Common Sense Institute New Report Release:
Reimagining the Social Safety Net, Benefits Cliff & Unintended Consequences of Minimum Wage Policy
The Common Sense Institute (CSI) released their first report from Tamra Ryan, the 2023 Coors Economic Mobility fellow focusing on the “benefits cliff” that can disincentivize work, and unintended consequences of the minimum wage. The report demonstrates how many of the programs and policies that make up our safety net discourage rather than incentivize work for employees, forcing individuals into a cycle of government programs and poverty. The “benefits cliff,” is a situation where a small increase in income leads to the cessation of certain government benefits, resulting in a net decrease in income.

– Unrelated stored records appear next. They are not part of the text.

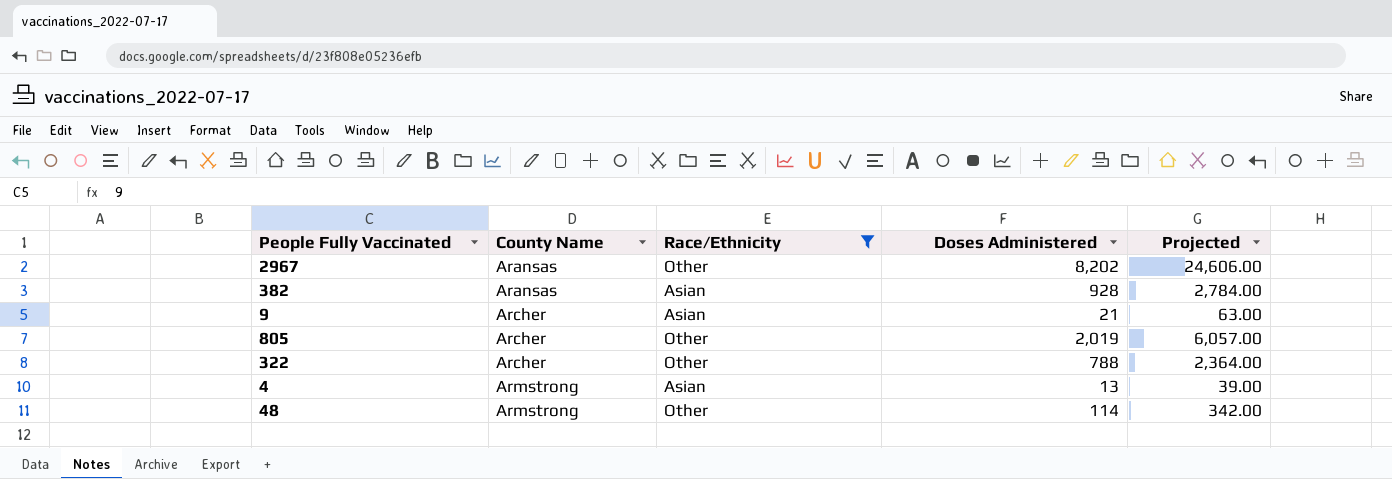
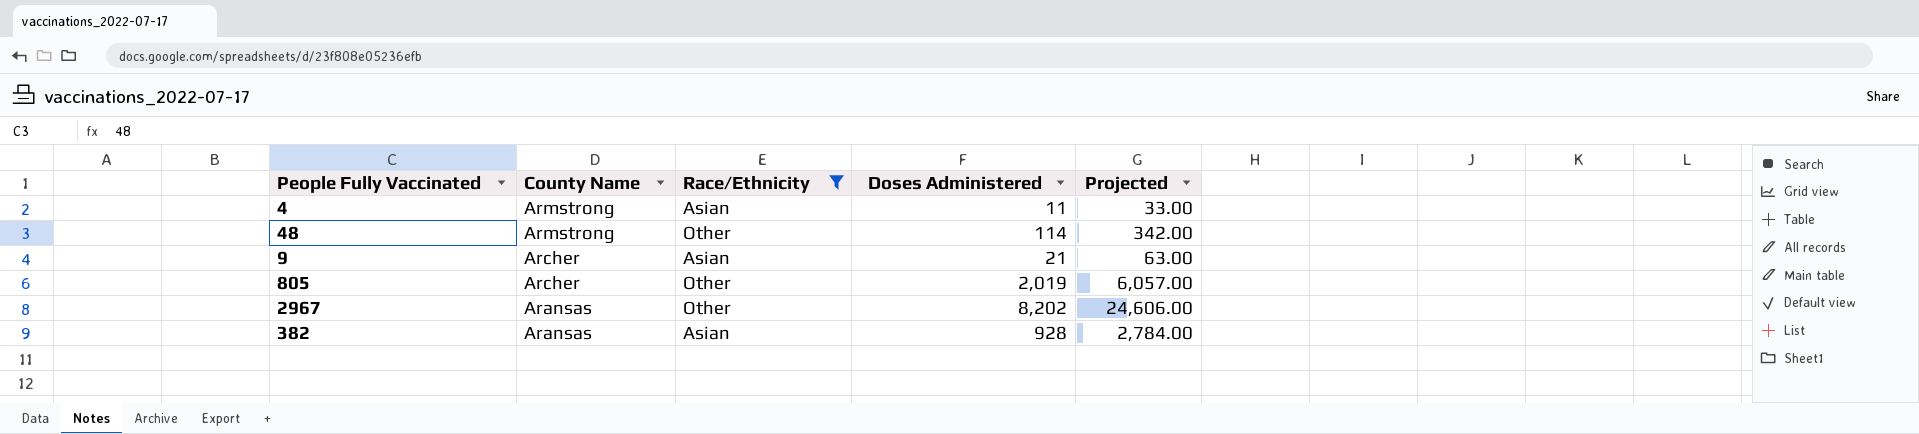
row order: County Name ascending -> County Name descending
row 322: Archer | Other | 788 | 2,364.00 -> none
4 | Doses Administered: 13 -> 11
4 | Projected: 39.00 -> 33.00

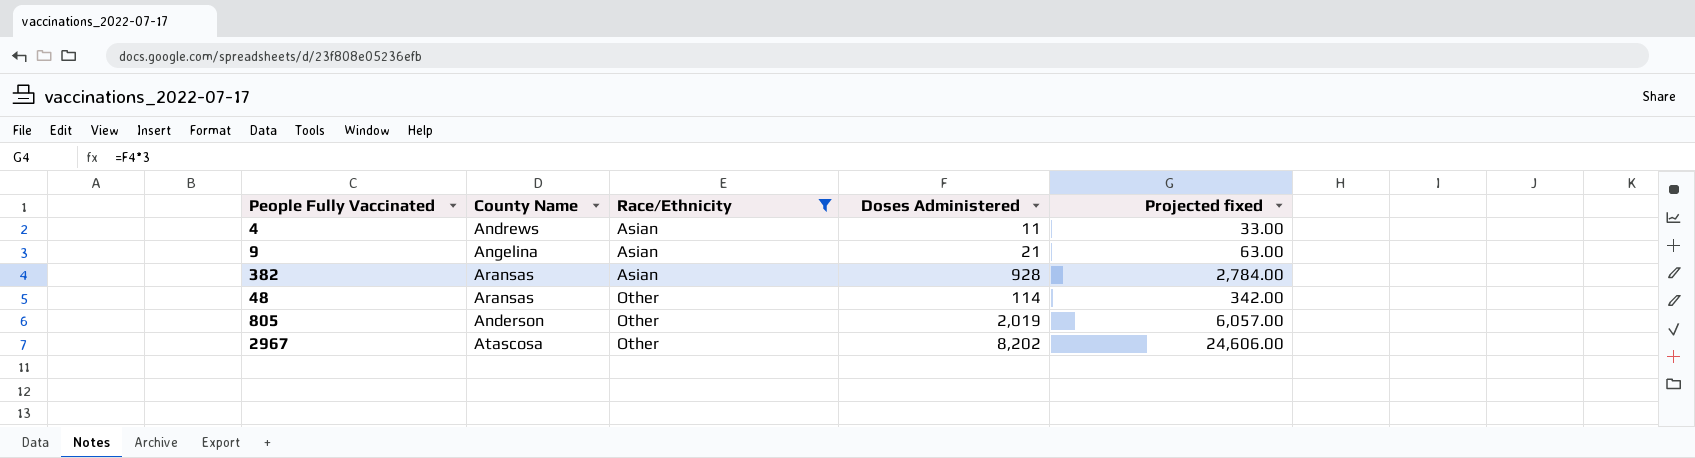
row order: County Name descending -> Race/Ethnicity ascending
column name: Projected -> Projected fixed
4 | County Name: Armstrong -> Andrews
9 | County Name: Archer -> Angelina
48 | County Name: Armstrong -> Aransas
805 | County Name: Archer -> Anderson
2967 | County Name: Aransas -> Atascosa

Notable Key Findings from the Report:
- The “benefits cliff” is real and exists at discrete wage levels that may hinder some individuals from pursuing increased wages. Those most impacted by a reduction in benefits as their income increases are single parent families. As a result of a $1 wage increase from $30 to $31, a single parent with one child will lose $6.25 in hourly benefits, this is the benefit cliff. The benefit cliff for families with more children is more pronounced at a higher wage. Modeling shows some families are marginally worse off per hour than if they had never received the increase in the minimum wage. Minimum wage increases reduce employment, increase prices, and reduce consumer purchasing power.
- The full impact of minimum wage increases can lower employment opportunity and suppress real wages. An economic modeling simulation of raising the minimum wage to $17.29, equivalent to Denver’s 2023 rate, across the 7 Denver Metro counties shows a host of adverse economy-wide impacts, that disproportionately impact lower wage workers.
- Minimum wage increases have several economy-wide impacts, including:
- Reduced levels of employment: Increasing the minimum wage to $17.29 per hour reduces overall employment by 3,200 jobs (0.2%) in 2023, and further reduces it in 2033 by 29,000 (1.6%).
- Increased prices: The PCE index, a similar measurement of consumer prices to the CPI, increased by 1.43% on average through 2033.
- Reduced real disposable income per capita: Despite nominal wage increases for some workers, the loss of jobs, combined with higher overall prices reduced real disposable income per capita by 0.52%.
- Low wage workers, because of the way the minimum wage works, keep up with inflation, however, they never get ahead. The minimum wage changes are tied to inflation, they receive cost-of-living adjustments, thus, increased wages lead to an overall net zero change.